Al centro della catechesi durante l’appuntamento in ricordo dell’apertura del Santuario della Spogliazione

ASSISI 20 febbraio 2018– “Gesù ha preso il cuore di Francesco che si è innamorato del Dio spogliato. Francesco si è innamorato di Gesù che si è fatto scoprire nel lebbroso, a San Damiano e attraverso un percorso esistenziale”. Lo ha detto il vescovo monsignor Domenico Sorrentino al termine della catechesi tenuta da padre Guglielmo Spirito, frate minore conventuale docente presso l’Istituto teologico di Assisi, martedì 20 febbraio presso la Sala della Spogliazione. “Le spogliazioni di Francesco” è stato il tema trattato durante l’appuntamento mensile in ricordo dell’apertura del Santuario della Spogliazione. La catechesi è iniziata con la spiegazione di alcuni elementi simbolici della percezione che gli antichi avevano di ciò che avveniva quando una persona veniva denudata e deponeva le certezze di una vecchia vita. “I padri dei primi secoli – ha detto padre Guglielmo – amavano leggere il capitolo 3 della Genesi. Dopo la caduta viene detto – ha aggiunto – che il Signore vedendo la nudità di Adamo e di Eva fece tuniche di pelle e li vestì prima che le porte dell’Eden fossero chiuse ai nostri progenitori. La lettura che facevano i padri nel IV secolo era la condizione dell’uomo fuori dal Giardino. Un uomo rivestito di pelle morta che sopravvive, ma rivestito di mortalità perché sono pelli di animali morti e la sua pelle naturale che sarebbe molto soffice adesso è diventata una pelliccia dura che gli permette di sopravvivere. Adamo ha perso la semplicità della nudità che aveva originariamente e si è caricato di una natura biologica opaca, pesante, istintiva che gli permette di sopravvivere.

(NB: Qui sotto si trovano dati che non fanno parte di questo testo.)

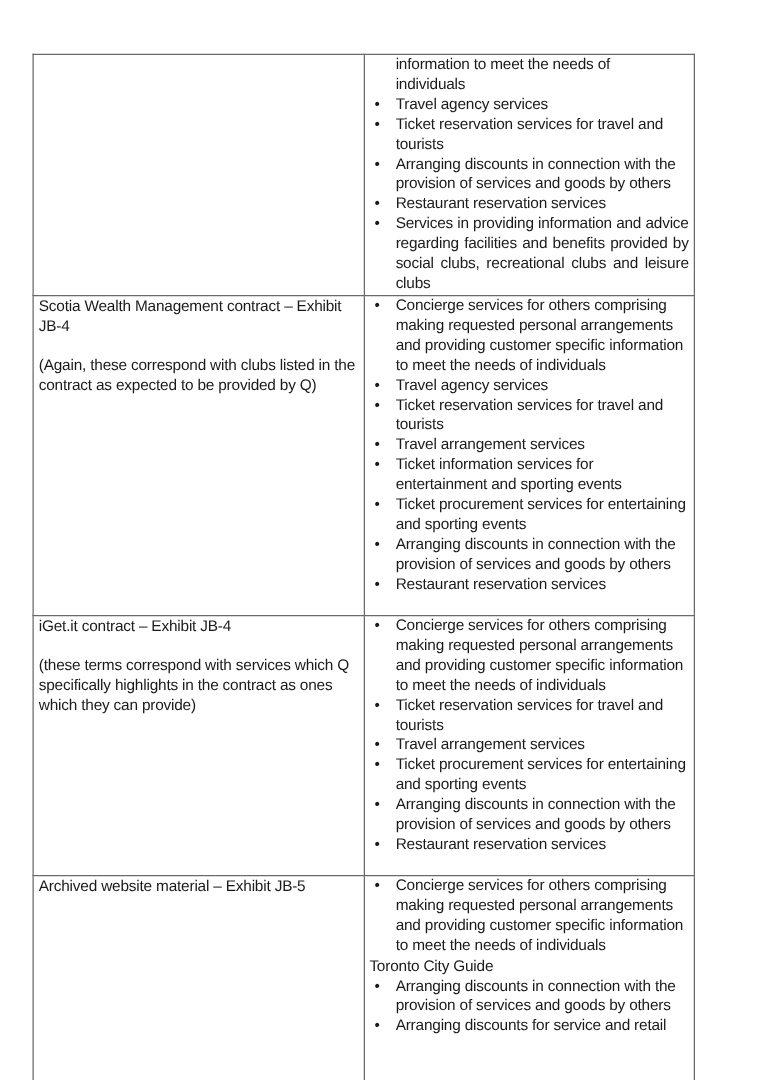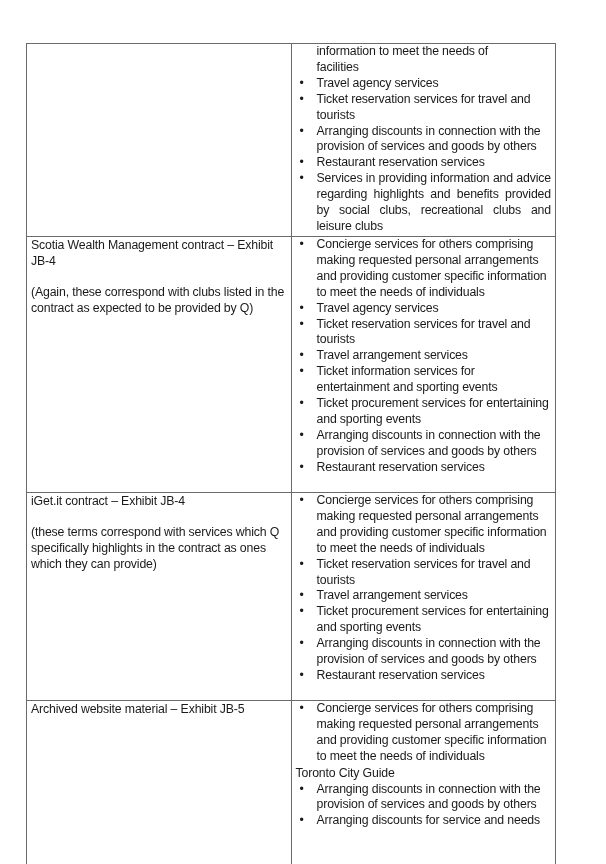--- a/index.html
+++ b/index.html
@@ -41,7 +41,7 @@
     <td></td>
     <td>
       <div class="cont">information to meet the needs of</div>
-      <div class="cont">facilities</div>
+      <div class="cont">individuals</div>
       <ul class="svc">
         <li><span class="bullet">•</span><span>Travel agency services</span></li>
         <li><span class="bullet">•</span><span>Ticket reservation services for travel and tourists</span></li>

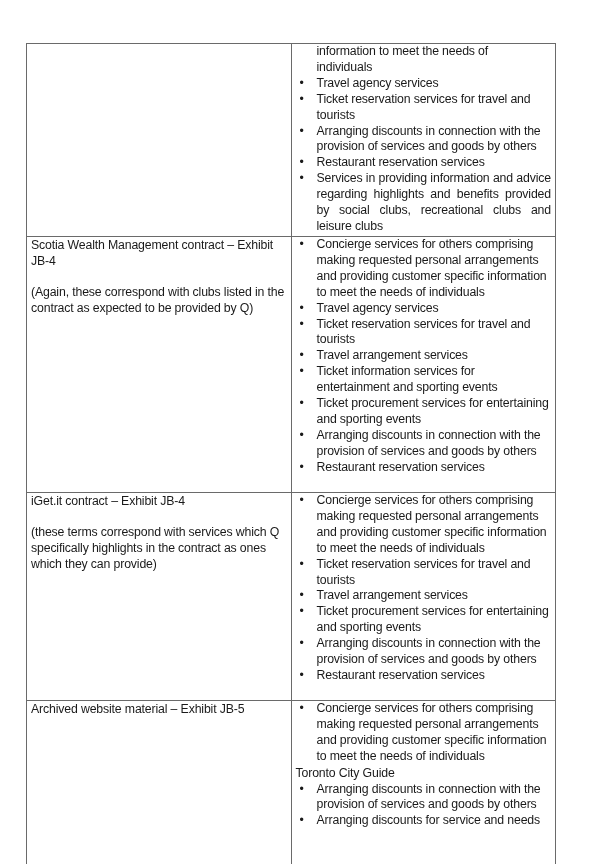--- a/index.html
+++ b/index.html
@@ -47,7 +47,7 @@
         <li><span class="bullet">•</span><span>Ticket reservation services for travel and tourists</span></li>
         <li><span class="bullet">•</span><span>Arranging discounts in connection with the provision of services and goods by others</span></li>
         <li><span class="bullet">•</span><span>Restaurant reservation services</span></li>
-        <li class="justify"><span class="bullet">•</span><span>Services in providing information and advice regarding highlights and benefits provided by social clubs, recreational clubs and leisure clubs</span></li>
+        <li class="justify"><span class="bullet">•</span><span>Services in providing information and advice regarding facilities and benefits provided by social clubs, recreational clubs and leisure clubs</span></li>
       </ul>
     </td>
   </tr>

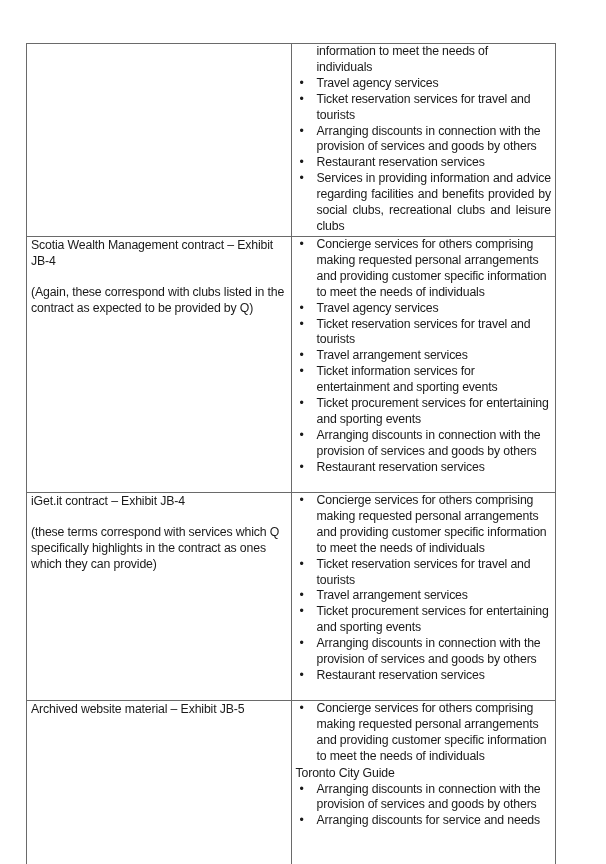--- a/index.html
+++ b/index.html
@@ -99,7 +99,7 @@
       <div class="subhead">Toronto City Guide</div>
       <ul class="svc">
         <li><span class="bullet">•</span><span>Arranging discounts in connection with the provision of services and goods by others</span></li>
-        <li><span class="bullet">•</span><span>Arranging discounts for service and needs</span></li>
+        <li><span class="bullet">•</span><span>Arranging discounts for service and retail</span></li>
       </ul>
     </td>
   </tr>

Spiegavano la condizione irascibile, decaduta, passionale, vulnerabile, irascibile e fragile dell’uomo per questa sorte di seconda natura che si addossa, una natura animalizzata. Queste tuniche di pelle sono la parte visibile della natura ferita dell’essere fuori dal giardino e non corrisponde con quello che realmente siamo. Poter liberarsi di questa aggiunta sregolata, passionale, mortale per recuperare quella limpidezza, semplicità luminosa che aveva prima della caduta. I padri antichi amavano fare un gioco tra queste tuniche di pelle e una veste di gloria della quale l’uomo originariamente era vestito”. Successivamente padre Guglielmo si è soffermato sul momento di incontro personalizzato sacramentale tra gli eventi della storia della salvezza che avviene nel momento del battesimo e sul gesto della spogliazione di Francesco.